Проведение фестиваля в Казани у нас тоже в планах, но не каждый театр сможет гармонично работать на нашей сцене — она небольшая, и в зале есть колонны. Так что все не так просто.
К лабораториям у меня неоднозначное отношение. Для меня очень важно развитие актера как снаружи, так и внутри. У нас театр молодежный, и молодой неокрепший организм, когда приезжает на лабораторию, что-то черпает там для себя. Но где он это применит? Какова область и возможность использования? Когда с человеком занимаются, проводят тренинги, это занимает не один день и не одну неделю. Должен пройти месяц, два, полгода, чтобы он прочувствовал, чтобы мог этим воспользоваться. Когда у человека есть свободное время, да, можно приехать, посмотреть и чем-то поделиться. Но в нашем случае я все-таки рассчитываю именно приглашать специалистов (неважно, российских или зарубежных) к нам в театр, чтобы они дали нашим актерам мастер-классы и провели тренинги. Труппа должна быть не разделенной, а оставаться командой. Вся сила в команде, что было еще раз доказано на юбилее в «Пирамиде».
«Только аренда обходится в 600 тысяч рублей в месяц. Также нужно платить за содержание постановок»
— Как проходила подготовка к юбилею?
— Мы все поставили и отрепетировали за очень короткий срок — у нас было четыре дня по часу времени, а 10 января — всего четыре часа. И это учитывая, что театр живет, идут репертуарные спектакли, плюс новогодние мероприятия. Все театралы знают, что конец декабря и начало января — это цейтнот, когда с утра и до заката ставятся спектакли и сказки. Государственные театры после новогодних праздников минимум на неделю уходят в отпуск, а мы не можем себе это позволить. Но мы живем большой дружной семьей и обо всем договариваемся. Юбилей прошел на высоком профессиональном уровне, я остался очень доволен, насколько все было слаженно, отработанно. Самое главное — мы уложились в тайминг практически на 100 процентов.
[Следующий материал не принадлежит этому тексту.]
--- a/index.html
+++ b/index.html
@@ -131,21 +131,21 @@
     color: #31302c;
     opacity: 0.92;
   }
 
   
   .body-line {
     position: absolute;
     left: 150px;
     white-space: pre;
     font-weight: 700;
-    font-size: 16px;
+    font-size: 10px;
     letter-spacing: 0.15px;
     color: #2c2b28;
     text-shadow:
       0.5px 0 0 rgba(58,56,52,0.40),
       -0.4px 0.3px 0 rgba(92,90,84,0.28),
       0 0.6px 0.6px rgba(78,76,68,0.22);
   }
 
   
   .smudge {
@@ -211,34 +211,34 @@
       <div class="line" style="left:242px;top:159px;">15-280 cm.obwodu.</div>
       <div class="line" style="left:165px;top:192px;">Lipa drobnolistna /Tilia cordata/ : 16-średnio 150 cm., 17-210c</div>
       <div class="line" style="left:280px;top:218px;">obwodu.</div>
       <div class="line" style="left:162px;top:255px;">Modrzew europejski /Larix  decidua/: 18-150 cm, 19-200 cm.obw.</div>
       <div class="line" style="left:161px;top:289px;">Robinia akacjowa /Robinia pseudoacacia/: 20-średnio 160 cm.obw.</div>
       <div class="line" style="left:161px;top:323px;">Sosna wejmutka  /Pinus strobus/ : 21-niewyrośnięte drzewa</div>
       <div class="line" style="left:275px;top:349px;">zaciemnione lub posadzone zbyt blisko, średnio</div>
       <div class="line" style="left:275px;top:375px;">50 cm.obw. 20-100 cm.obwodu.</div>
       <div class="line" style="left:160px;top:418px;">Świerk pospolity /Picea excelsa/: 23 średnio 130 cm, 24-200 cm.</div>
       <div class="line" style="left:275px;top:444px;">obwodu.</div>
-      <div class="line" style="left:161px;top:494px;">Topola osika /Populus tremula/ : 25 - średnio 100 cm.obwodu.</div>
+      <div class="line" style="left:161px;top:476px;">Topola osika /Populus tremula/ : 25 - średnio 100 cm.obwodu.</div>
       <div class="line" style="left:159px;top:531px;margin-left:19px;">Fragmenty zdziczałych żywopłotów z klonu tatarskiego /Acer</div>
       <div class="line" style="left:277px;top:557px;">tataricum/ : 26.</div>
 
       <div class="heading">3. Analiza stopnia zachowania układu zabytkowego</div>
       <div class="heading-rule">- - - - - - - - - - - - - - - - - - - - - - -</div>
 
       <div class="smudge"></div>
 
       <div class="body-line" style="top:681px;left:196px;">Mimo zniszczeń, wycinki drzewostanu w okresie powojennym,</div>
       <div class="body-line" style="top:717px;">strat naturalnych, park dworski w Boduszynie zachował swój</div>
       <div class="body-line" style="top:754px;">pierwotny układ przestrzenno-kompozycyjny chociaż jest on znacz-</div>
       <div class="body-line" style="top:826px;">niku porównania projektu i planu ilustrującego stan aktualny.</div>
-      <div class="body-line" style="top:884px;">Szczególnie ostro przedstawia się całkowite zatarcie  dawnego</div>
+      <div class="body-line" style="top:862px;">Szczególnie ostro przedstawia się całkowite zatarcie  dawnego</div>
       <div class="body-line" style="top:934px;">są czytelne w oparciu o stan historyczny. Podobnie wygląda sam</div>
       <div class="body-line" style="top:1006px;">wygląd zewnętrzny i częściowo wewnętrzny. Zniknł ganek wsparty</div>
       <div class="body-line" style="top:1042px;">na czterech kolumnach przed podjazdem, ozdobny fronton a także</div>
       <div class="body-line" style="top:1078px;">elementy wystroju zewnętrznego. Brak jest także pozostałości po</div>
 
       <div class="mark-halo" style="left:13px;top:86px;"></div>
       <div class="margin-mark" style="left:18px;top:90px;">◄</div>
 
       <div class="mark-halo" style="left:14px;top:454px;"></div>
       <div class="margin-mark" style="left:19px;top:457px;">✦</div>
Также на юбилее Ирада Хафизяновна вышла и сказала: «Мы знакомы с Виктором Степанцовым достаточно давно, и многие могут обратить внимание на то, что большая половина коллектива получила государственные награды, звания, дипломы, грамоты и от министерства культуры, и от управления культуры, и город поздравил, и премьер-министр. Можно ли считать это коррупцией?» Первый раз я обратил внимание на награды, когда был на юбилее казанского ТЮЗа. Как приятно видеть, когда чествуют молодых актеров! Артисты в возрасте, безусловно, награды заработали, а когда звания и грамоты получают молодые — это заслуга. И я про себя думал: а какая разница, частный театр или государственный, ведь мы вместе несем светлое, ясное, доброе в народ. Официальное вручение всех наград мы приурочили к юбилею театра. Не помню, кто так сказал про молодежный театр, но мы занимаемся самым важным — снимаем социальное напряжение. Поэтому я приглашаю тех людей, у которых промелькнула мысль о коррупции, прийти к нам в театр днем. Вы посмотрите на наше здание — и все станет ясно. Вот она — «коррупция»!
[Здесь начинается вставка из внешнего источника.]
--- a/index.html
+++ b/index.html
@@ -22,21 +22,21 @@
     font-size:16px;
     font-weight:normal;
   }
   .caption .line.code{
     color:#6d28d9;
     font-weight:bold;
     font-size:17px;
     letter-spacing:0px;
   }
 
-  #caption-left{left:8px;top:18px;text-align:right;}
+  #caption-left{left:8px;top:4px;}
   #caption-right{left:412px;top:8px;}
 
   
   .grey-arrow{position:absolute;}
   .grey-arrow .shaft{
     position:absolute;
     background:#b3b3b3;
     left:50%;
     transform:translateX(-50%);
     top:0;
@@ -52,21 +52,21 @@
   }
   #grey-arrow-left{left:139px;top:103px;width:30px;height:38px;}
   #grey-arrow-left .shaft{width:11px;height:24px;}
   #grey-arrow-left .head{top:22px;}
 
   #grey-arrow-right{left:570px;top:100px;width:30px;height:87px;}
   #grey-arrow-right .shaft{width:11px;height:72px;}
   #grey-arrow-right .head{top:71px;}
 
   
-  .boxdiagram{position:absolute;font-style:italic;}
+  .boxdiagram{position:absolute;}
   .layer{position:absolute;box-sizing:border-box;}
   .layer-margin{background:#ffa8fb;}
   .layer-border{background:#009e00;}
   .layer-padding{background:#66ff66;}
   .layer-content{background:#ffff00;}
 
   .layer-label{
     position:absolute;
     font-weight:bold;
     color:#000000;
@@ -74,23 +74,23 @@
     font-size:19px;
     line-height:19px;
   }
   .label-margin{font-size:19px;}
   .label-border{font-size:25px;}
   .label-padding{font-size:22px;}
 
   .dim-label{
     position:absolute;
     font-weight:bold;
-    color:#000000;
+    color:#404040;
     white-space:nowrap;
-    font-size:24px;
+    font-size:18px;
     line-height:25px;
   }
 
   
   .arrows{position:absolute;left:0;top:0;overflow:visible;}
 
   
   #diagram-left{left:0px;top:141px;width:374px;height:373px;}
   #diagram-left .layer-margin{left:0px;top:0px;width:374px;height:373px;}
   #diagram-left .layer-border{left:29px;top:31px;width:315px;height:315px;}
«Хоть у нас театр и называется молодежным, я могу смело сказать, что нас посещают как самые юные зрители (один год и два месяца), так и 94-летние»
«МЫ НЕ СТАВИМ СПЕКТАКЛИ, КОТОРЫЕ МОГЛИ БЫ ОСКОРБИТЬ ЧУВСТВА ЗРИТЕЛЕЙ»
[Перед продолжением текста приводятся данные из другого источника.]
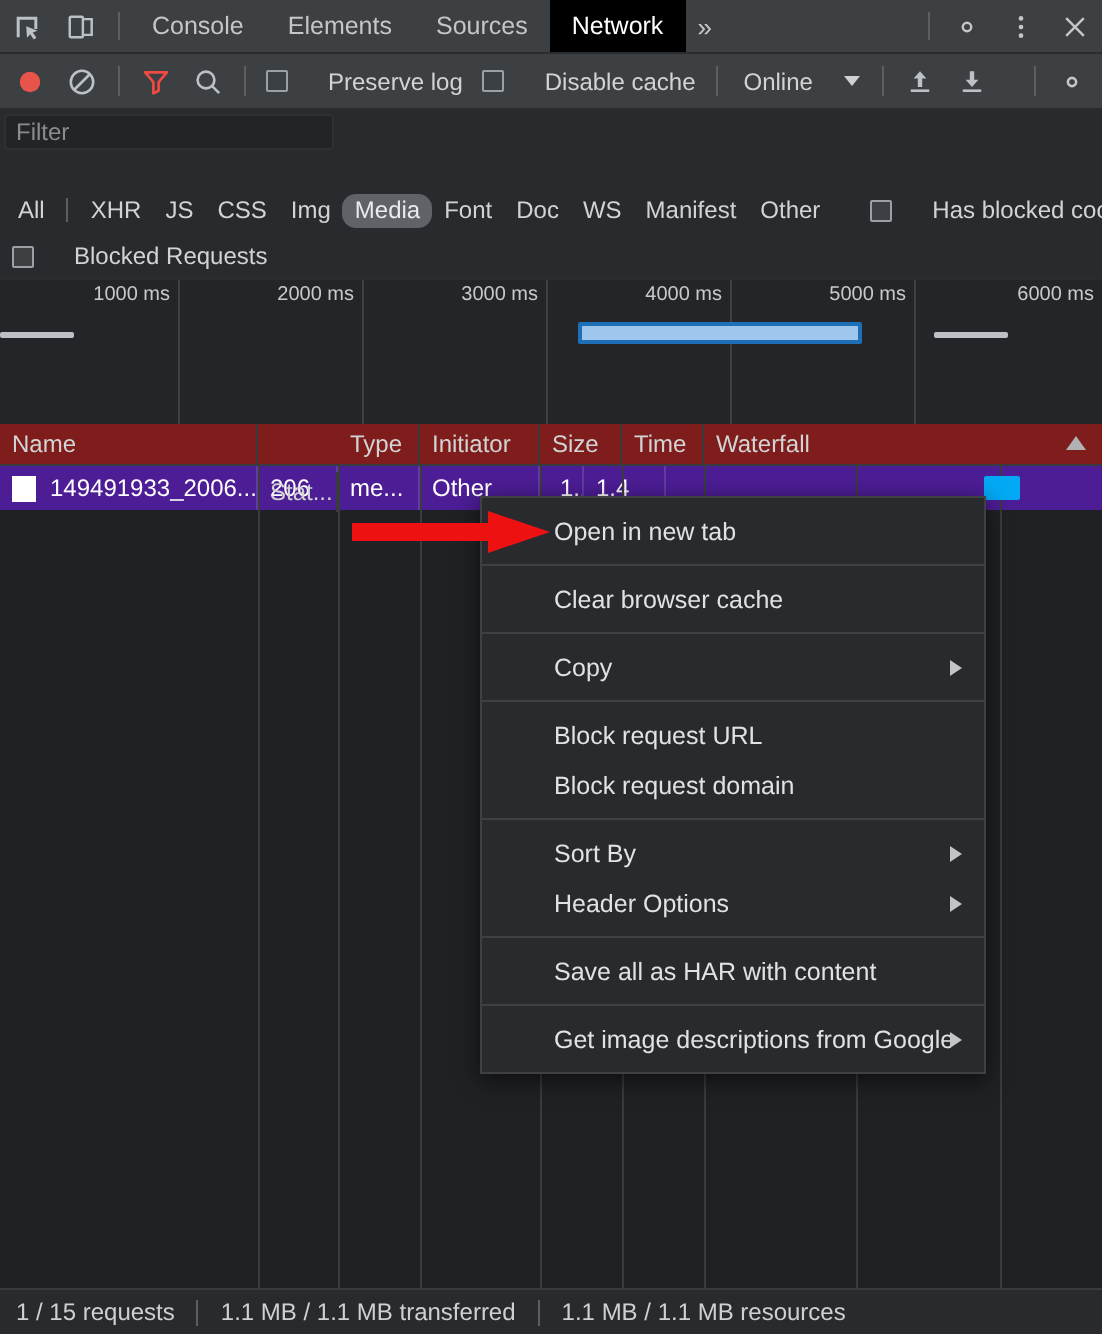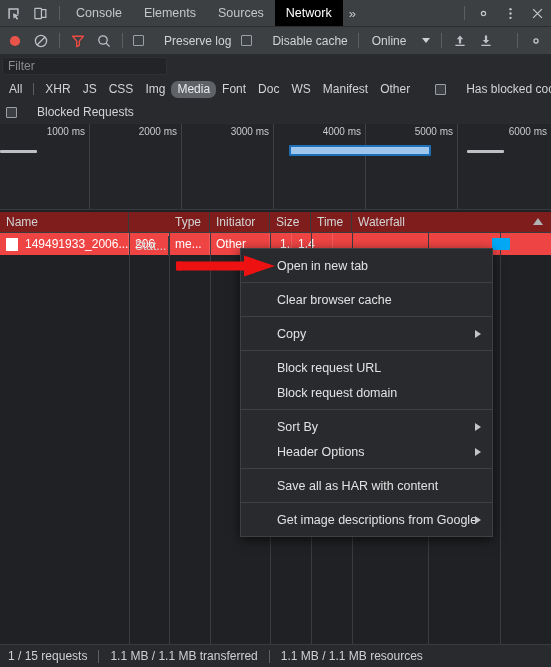--- a/index.html
+++ b/index.html
@@ -148,20 +148,21 @@
     color: #8a8c8e;
     font-size: 12px;
     border-radius: 2px;
   }
   .fb-row2 {
     height: 24px;
     display: flex;
     align-items: center;
     padding-left: 3px;
     gap: 0;
+    margin-top: 16px;
   }
   .ftype {
     padding: 2px 6px;
     font-size: 12px;
     color: #d2d3d4;
     border-radius: 7px;
     white-space: nowrap;
     line-height: 13px;
   }
   .ftype.active {
@@ -262,21 +263,21 @@
     border-bottom: 7px solid #b0b2b4;
   }
   .row {
     height: 22px;
     display: flex;
     align-items: center;
     font-size: 12px;
     box-sizing: border-box;
   }
   .row.selected {
-    background: #ef4444;
+    background: #4c1d95;
     color: #ffffff;
     align-items: flex-end;
   }
   .td {
     height: 100%;
     display: flex;
     align-items: center;
     padding-left: 6px;
     box-sizing: border-box;
     overflow: hidden;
— Большую часть репертуара у вас составляют комедии. Драмы не окупаются или таким образом вы как раз реализуете задачу снимать социальное напряжение?
— Это обманчивое впечатление. Комедий у нас достаточно много: «Примадонны», «Боинг-боинг», «Удивительный случай», «Неспящие в Лондоне». Всего 42 постановки. «Отель Вегас» и «Голден Бойс» — это шоу-спектакли, то есть другой жанр, где много музыки и танцев. Драмы: «14 писем к …», «Мсье Ибрагим», «Зима», «Скамейка», «Одержимый» (пластическая драма), «Фрекен Жюли», «Пигмалион».
Наш репертуар нужно воспринимать не выдержками, а в контексте. «Ханума» — что это? Драма, комедия? С какой стороны посмотреть. Когда люди приходят в пятницу и субботу, они говорят: «У вас одни комедии». А зачем ставить другое в пятницу и субботу? Человек отработал всю неделю и мы должны загрузить его по полной? Комедии продаются во всем мире, а у нас широкий репертуар. Хотите что-то из глубокой драматургии — ознакомьтесь с репертуаром и выберите спектакль, который будет вам по душе.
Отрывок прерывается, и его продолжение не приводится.